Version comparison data
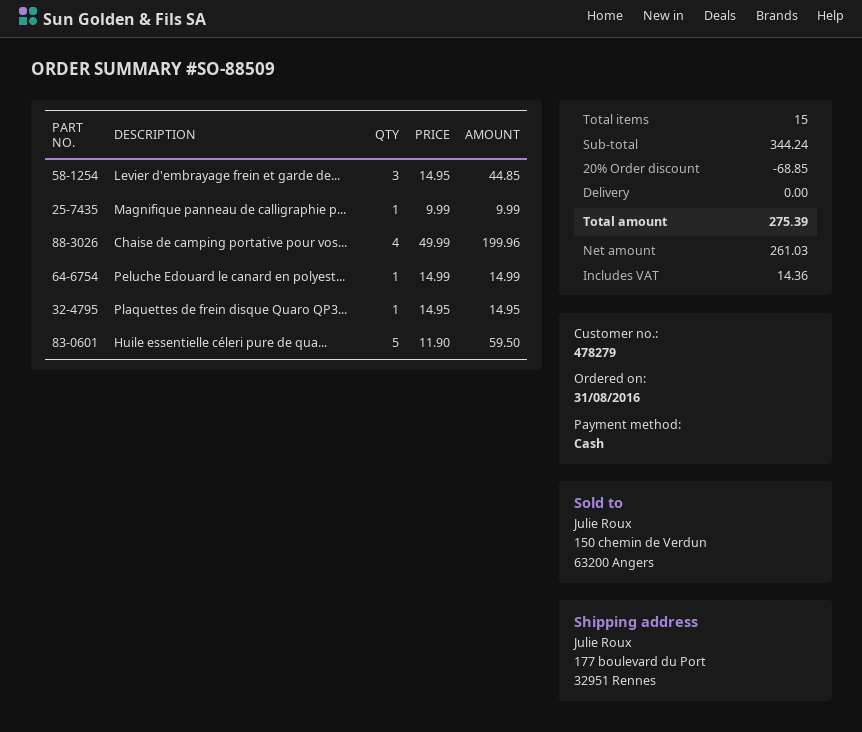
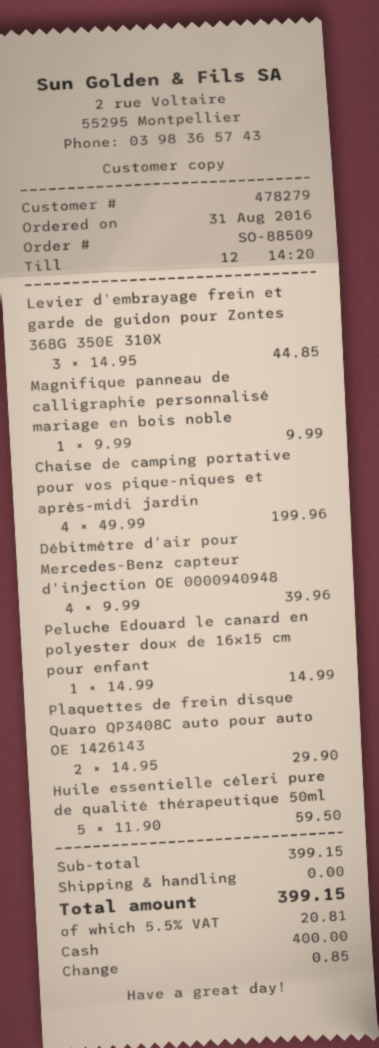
Plaquettes de frein disque Quaro QP3...: 1 x 14.95 = 14.95 -> 2 x 14.95 = 29.90
Débitmètre d'air pour Mercedes-Benz capteur d'injection OE 0000940948: none -> 4 x 9.99 = 39.96
subtotal: 344.24 -> 399.15
discount: 20% = 68.85 -> none
tax: 14.36 -> 20.81
total: 275.39 -> 399.15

▶ [Exercise brief]:
Leave the pictures out, then print every entry exactly as it reads.

▶ [Your response]:
Plaquettes de frein disque Quaro QP3...: 1 x 14.95 = 14.95 -> 2 x 14.95 = 29.90
Débitmètre d'air pour Mercedes-Benz capteur d'injection OE 0000940948: none -> 4 x 9.99 = 39.96
subtotal: 344.24 -> 399.15
discount: 20% = 68.85 -> none
tax: 14.36 -> 20.81
total: 275.39 -> 399.15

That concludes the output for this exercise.